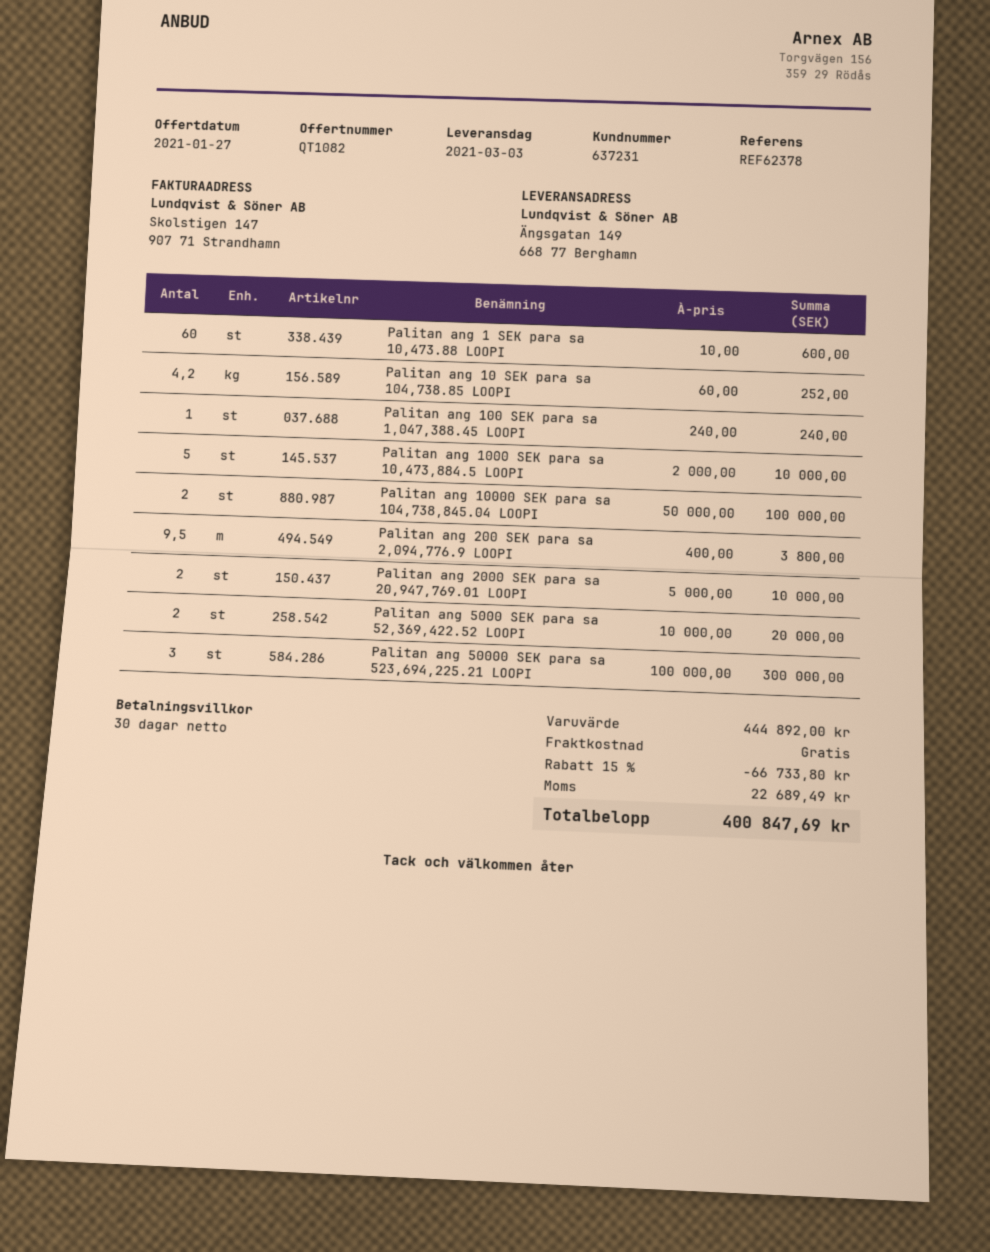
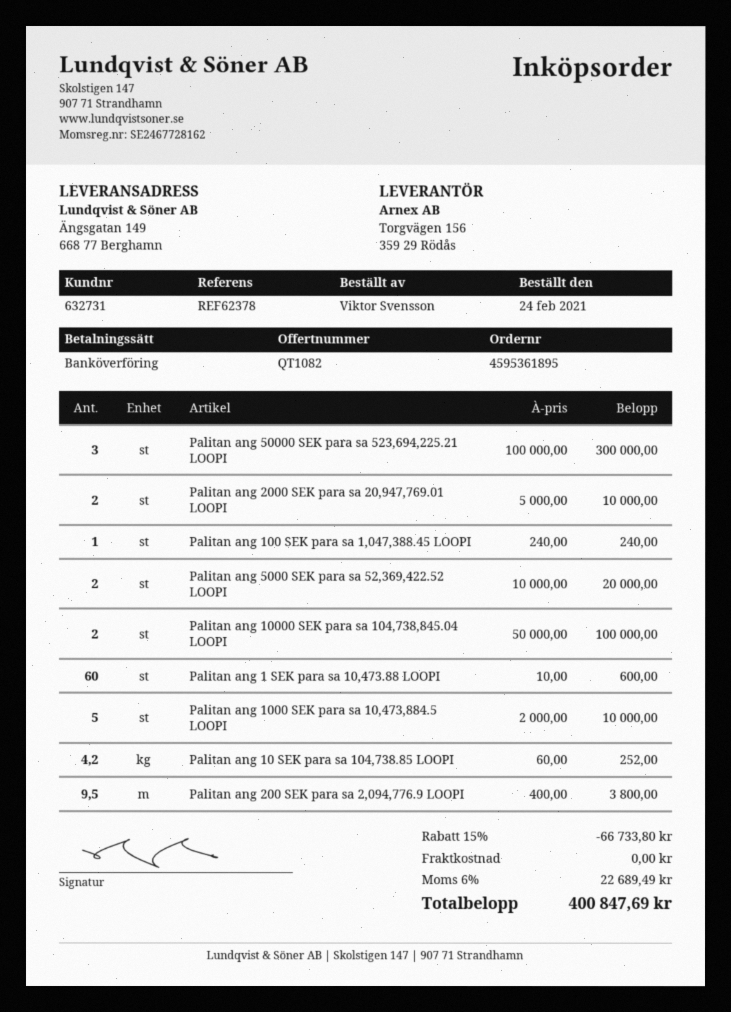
customer number: 637231 -> 632731

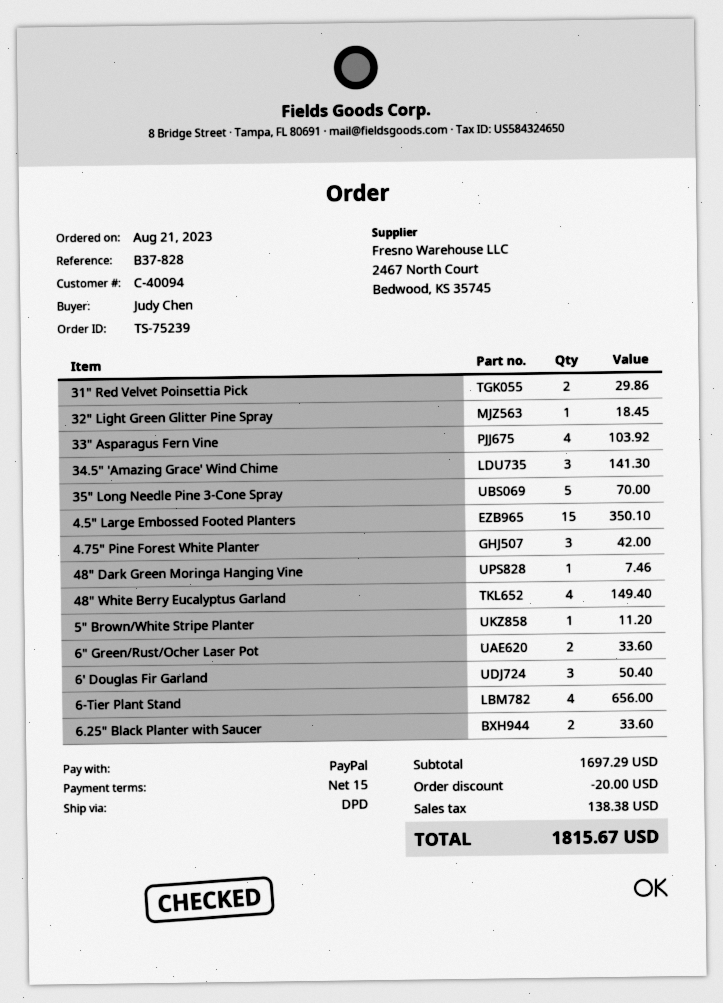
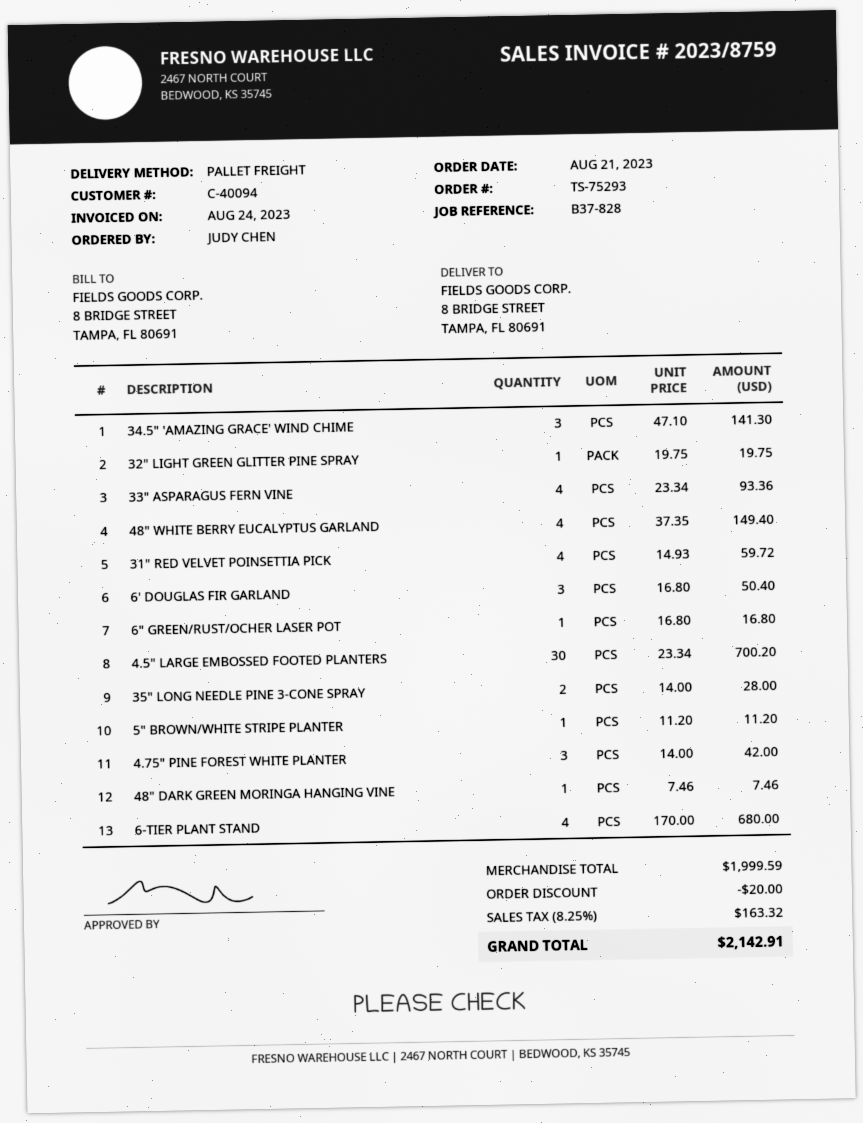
order number: TS-75239 -> TS-75293
shipping method: DPD -> pallet freight
31" Red Velvet Poinsettia Pick: 2 for 29.86 -> 4 for 59.72
32" Light Green Glitter Pine Spray: 1 for 18.45 -> 1 for 19.75
33" Asparagus Fern Vine: 4 for 103.92 -> 4 for 93.36
35" Long Needle Pine 3-Cone Spray: 5 for 70.00 -> 2 for 28.00
4.5" Large Embossed Footed Planters: 15 for 350.10 -> 30 for 700.20
6" Green/Rust/Ocher Laser Pot: 2 for 33.60 -> 1 for 16.80
6-Tier Plant Stand: 4 for 656.00 -> 4 for 680.00
6.25" Black Planter with Saucer: 2 for 33.60 -> none
subtotal: 1697.29 -> 1999.59
tax: 138.38 -> 163.32
total: 1815.67 -> 2142.91

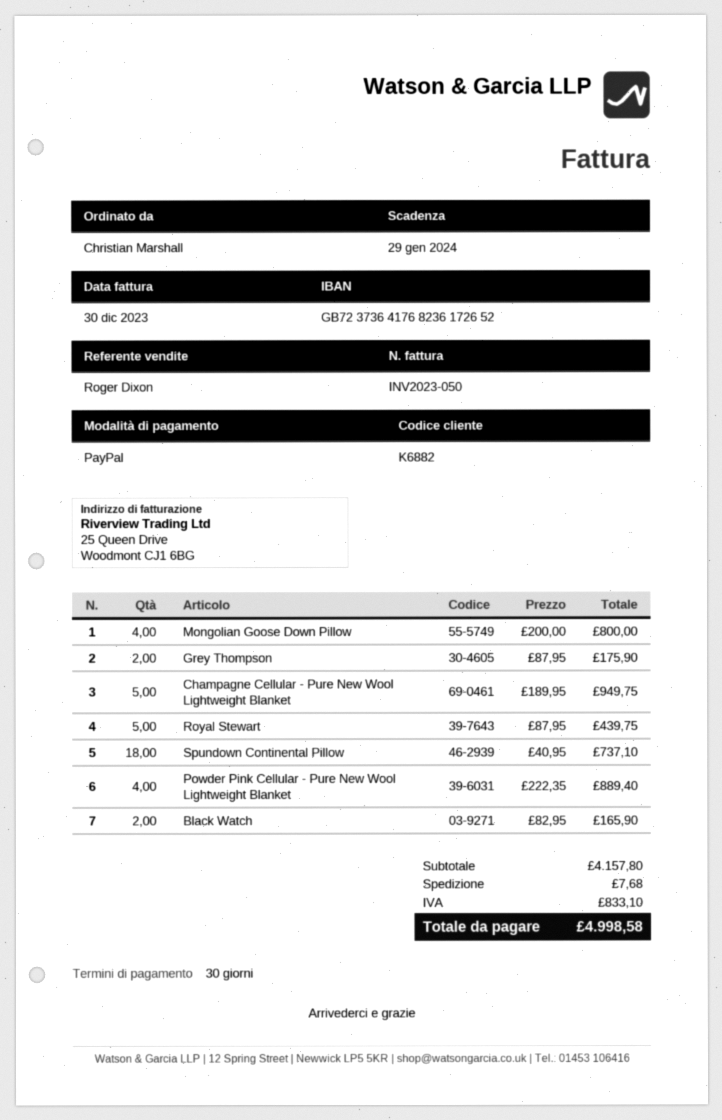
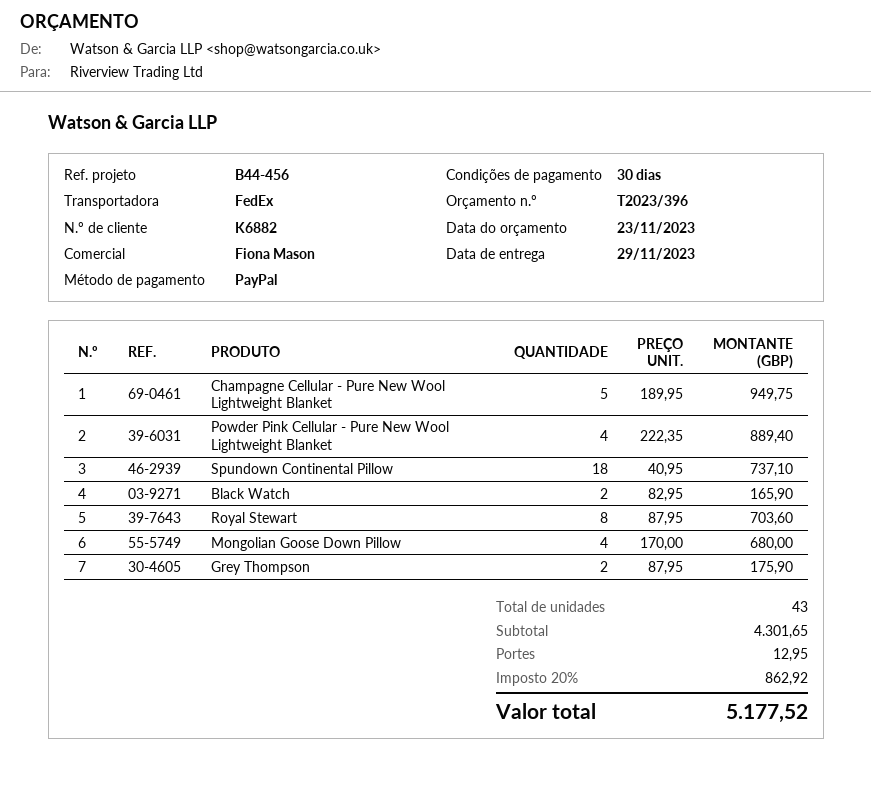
sales rep: Roger Dixon -> Fiona Mason
Mongolian Goose Down Pillow: 4 x 200.00 = 800.00 -> 4 x 170.00 = 680.00
Royal Stewart: 5 x 87.95 = 439.75 -> 8 x 87.95 = 703.60
subtotal: 4157.80 -> 4301.65
shipping: 7.68 -> 12.95
tax: 833.10 -> 862.92
total: 4998.58 -> 5177.52

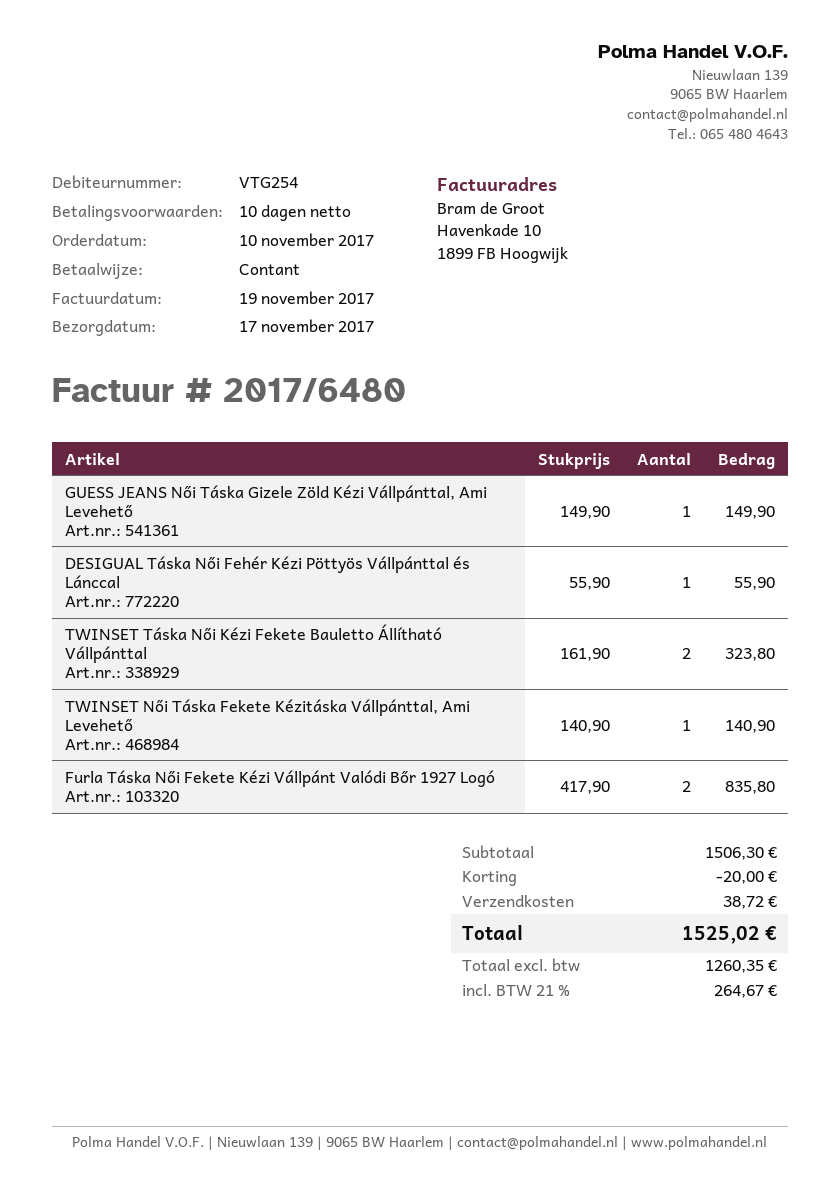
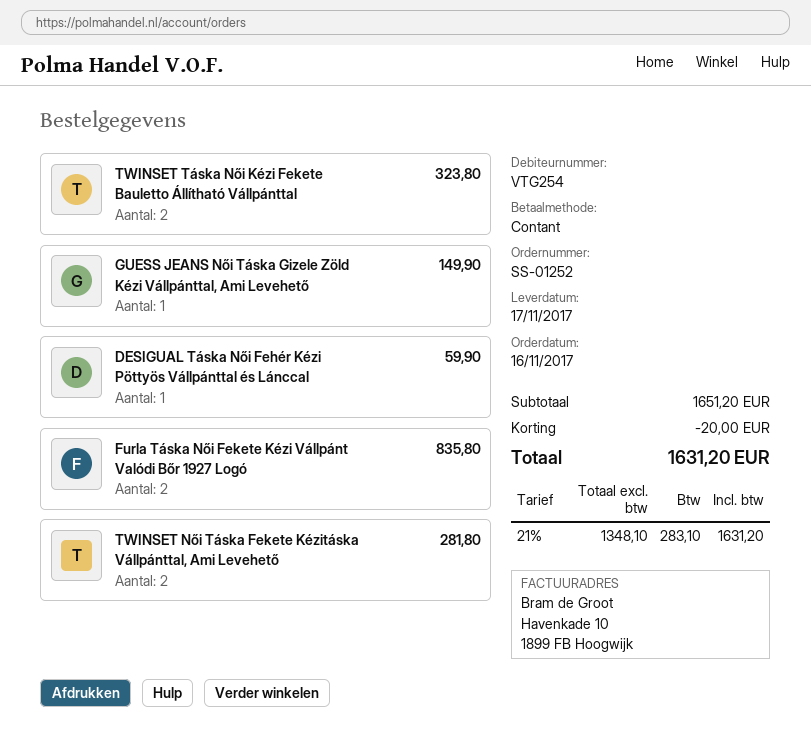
order date: 2017-11-10 -> 2017-11-16
DESIGUAL Táska Női Fehér Kézi Pöttyös Vállpánttal és Lánccal: 1 for 55.90 -> 1 for 59.90
TWINSET Női Táska Fekete Kézitáska Vállpánttal, Ami Levehető: 1 for 140.90 -> 2 for 281.80
subtotal: 1506.30 -> 1651.20
shipping: 38.72 -> none
net: 1260.35 -> 1348.10
tax: 21% = 264.67 -> 21% = 283.10
total: 1525.02 -> 1631.20

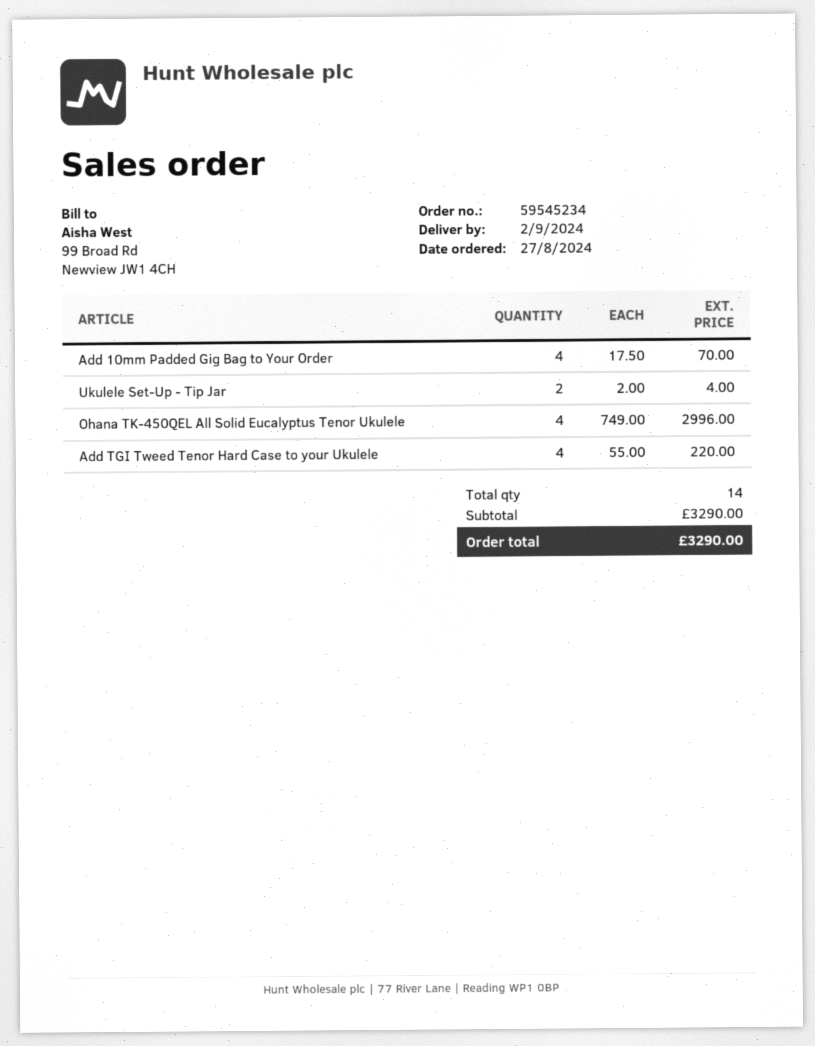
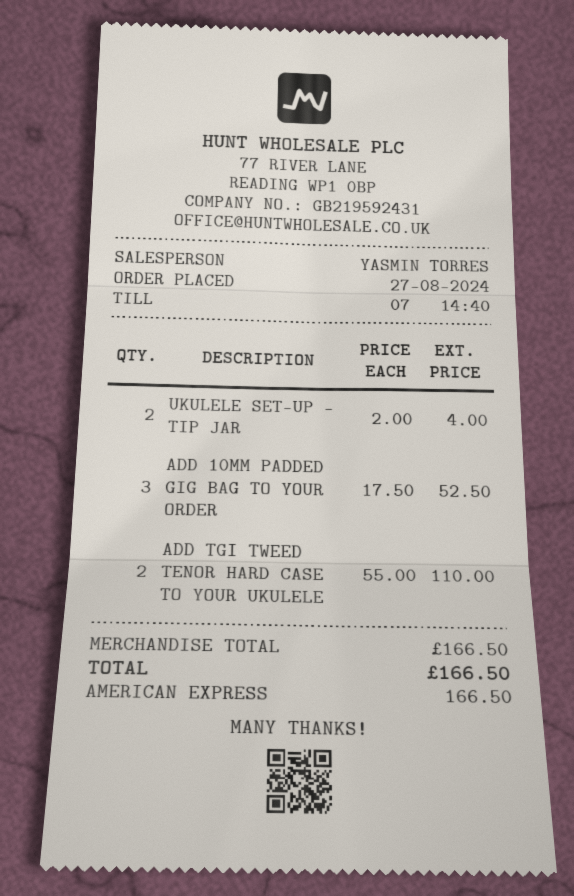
Add 10mm Padded Gig Bag to Your Order: 4 x 17.50 = 70.00 -> 3 x 17.50 = 52.50
Ohana TK-450QEL All Solid Eucalyptus Tenor Ukulele: 4 x 749.00 = 2996.00 -> none
Add TGI Tweed Tenor Hard Case to your Ukulele: 4 x 55.00 = 220.00 -> 2 x 55.00 = 110.00
subtotal: 3290.00 -> 166.50
total: 3290.00 -> 166.50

——

▶ _YOUR OBJECTIVE_
In the records above, find each line that mentions the string "number", then copy it.

▶ _ANSWER FOR THIS EXERCISE_
customer number: 637231 -> 632731
order number: TS-75239 -> TS-75293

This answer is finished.